Digital private networks play a vital role in providing access—and enhancing anonymity—to end-users in higher education. However, as VPN adoption is increasingly growing to meet remote learning requirements, colleges and universities must resolve common misconceptions that users may have regarding VPN adoption, implementation, and use.
The post-secondary school is back in session. But for many students, the learning environment has changed significantly. As reported in the Harvard Business Review, "online learning became a default in 2020." As the pandemic drives schools to raise IT budgets, higher education is increasingly evolving distance learning frameworks that can scale upon demand.

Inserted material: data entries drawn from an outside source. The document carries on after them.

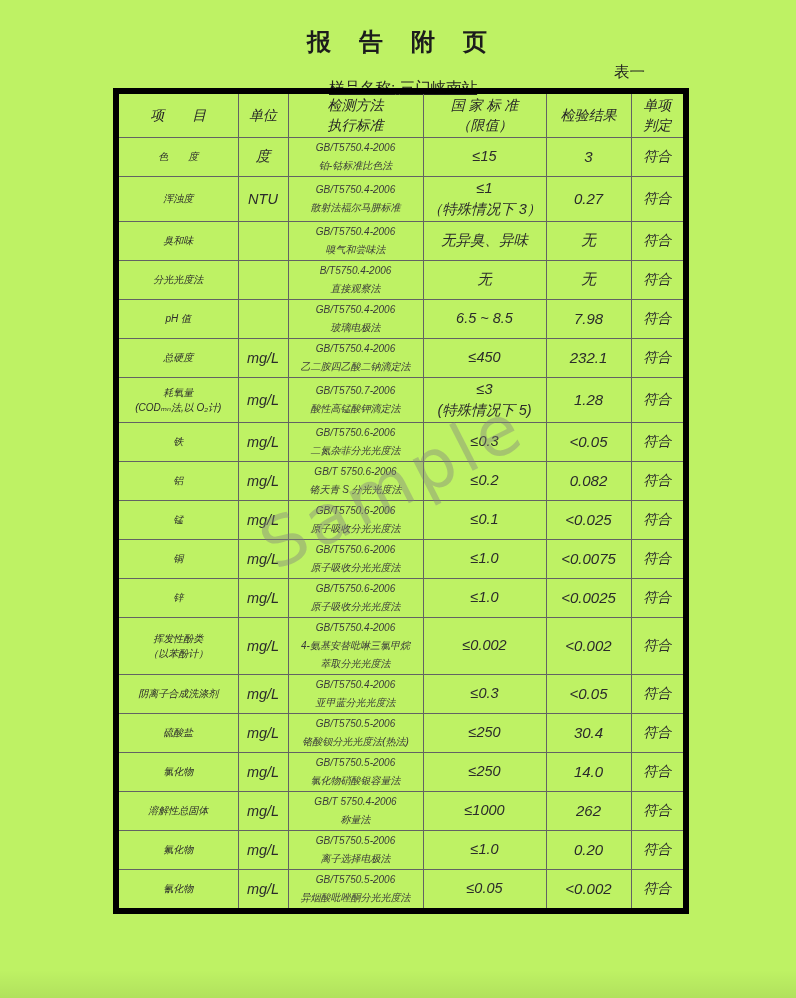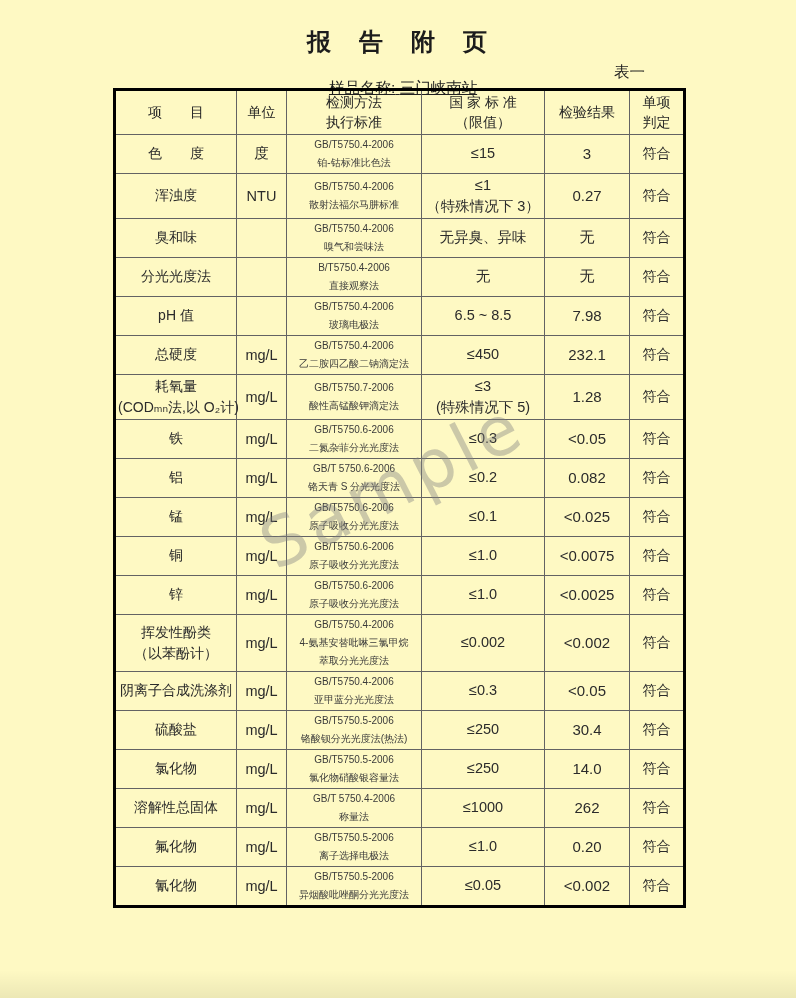"报 告 附 页" .page { background: #fef9c3 -> #bef264 }
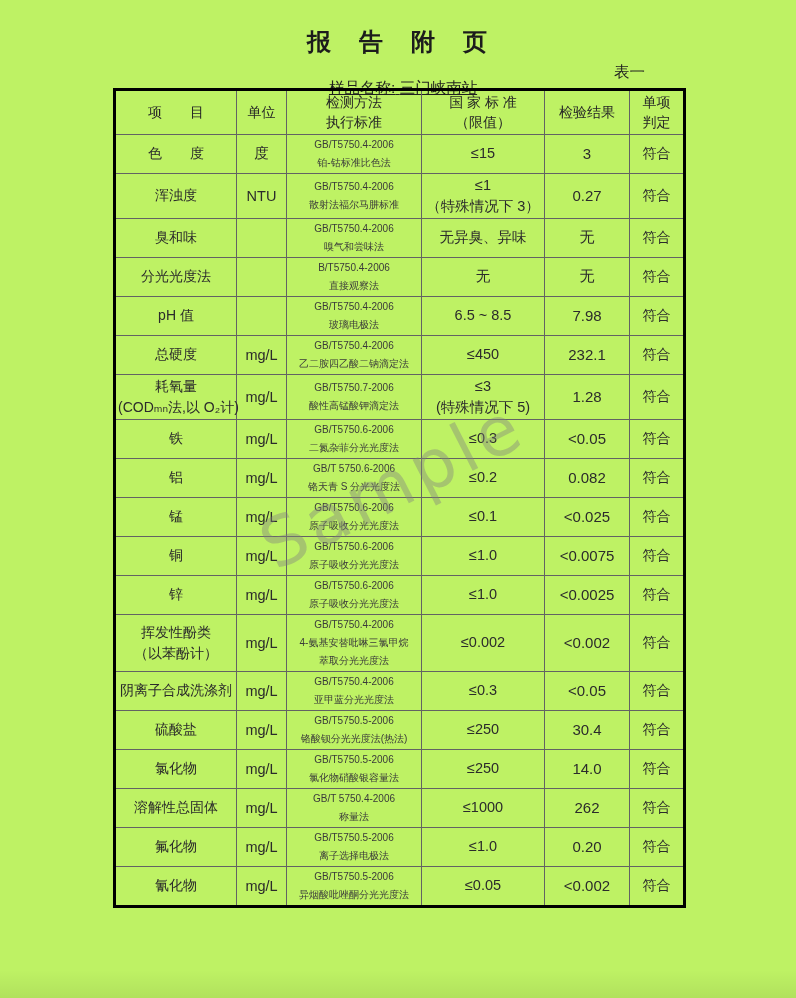"项 目" table.report { border: 3px solid #000000 -> 6px solid #000000; font-style: none -> italic }
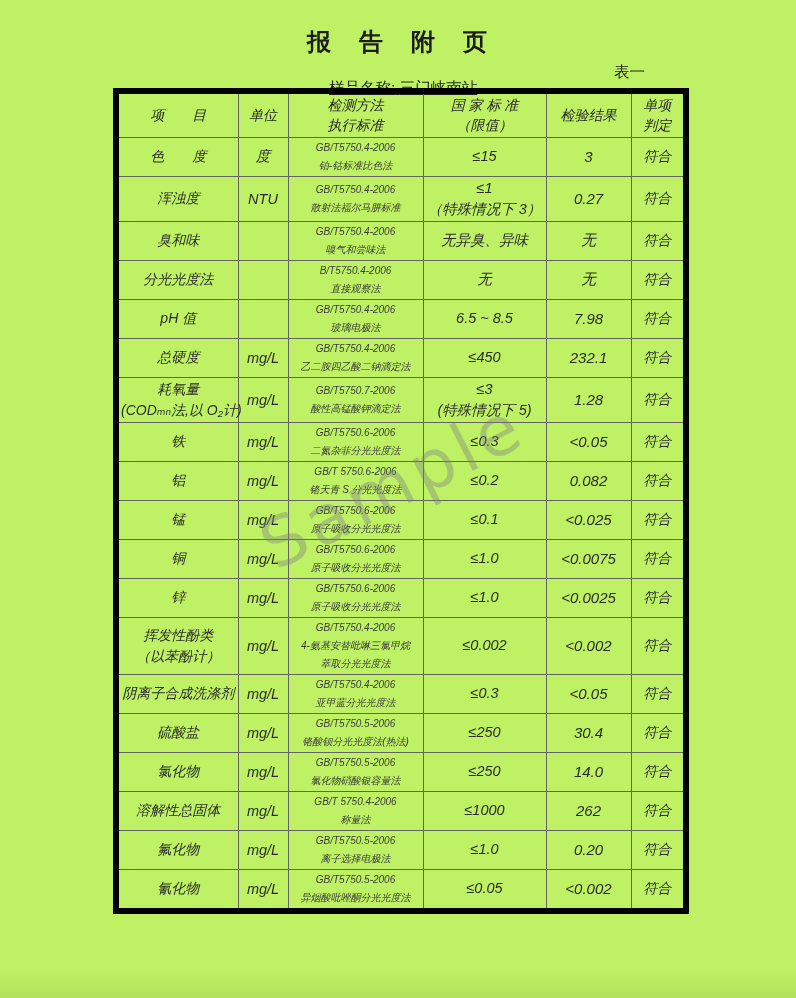"色 度" .c-item { font-size: 14px -> 10px }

This poses a vast end-user security problem for campus IT teams. As the number of connected devices and access requests is growing, students and staff become the weakest links. Many campuses have implemented VPN solutions to resolve potential security concerns, but common user misunderstandings regarding VPNs remain a security stumbling block. They are taking a look at five of the most prevalent—and problematic—VPN myths.
Myth 1: VPNs Collect No Data
Since VPN tunnels are designed to protect information users can often believe that VPNs do not collect data. It's not true.
"Since they operate on an IP layer, they collect IP addresses, dates, times and duration of connections," says Tilley. "Some may also collect the number of bytes sent and received through the connection."
In the meantime, advanced VPN agents can also capture and exchange client data—such as operating system versions, anti-virus status, and patch and software information.
Myth 2: VPNs Are ‘Fire and Forget’
VPNs can encrypt traffic and blur user behavior but bear in mind that there are possible infrastructure costs.
"Full-tunnel VPN connections place all remote host traffic on the organizational network," Tilley says. "This can lead to performance issues, compliance issues such as DCMA notifications when home users mix personal and organizational browsing with increased licensing costs."
"If the VPN has policies that interrogate its clients before connecting, such as requiring Windows 10 or having the latest anti-virus signatures, the organization must be prepared to keep up with constant changes and denials of connection due to clients not meeting the bar," he says.
Myth 3: Virtual Private Networks Are Impenetrable
In other words, VPNs can only function as a single layer of higher education security frameworks. In addition to robust passwords and authentication controls, Tilley suggests that schools pair VPNs with more advanced options, such as software-defined perimeter solutions, to optimize security.
To secure remote learning initiatives on a scale, higher education IT departments must unravel common misconceptions that end users can have about how VPNs function.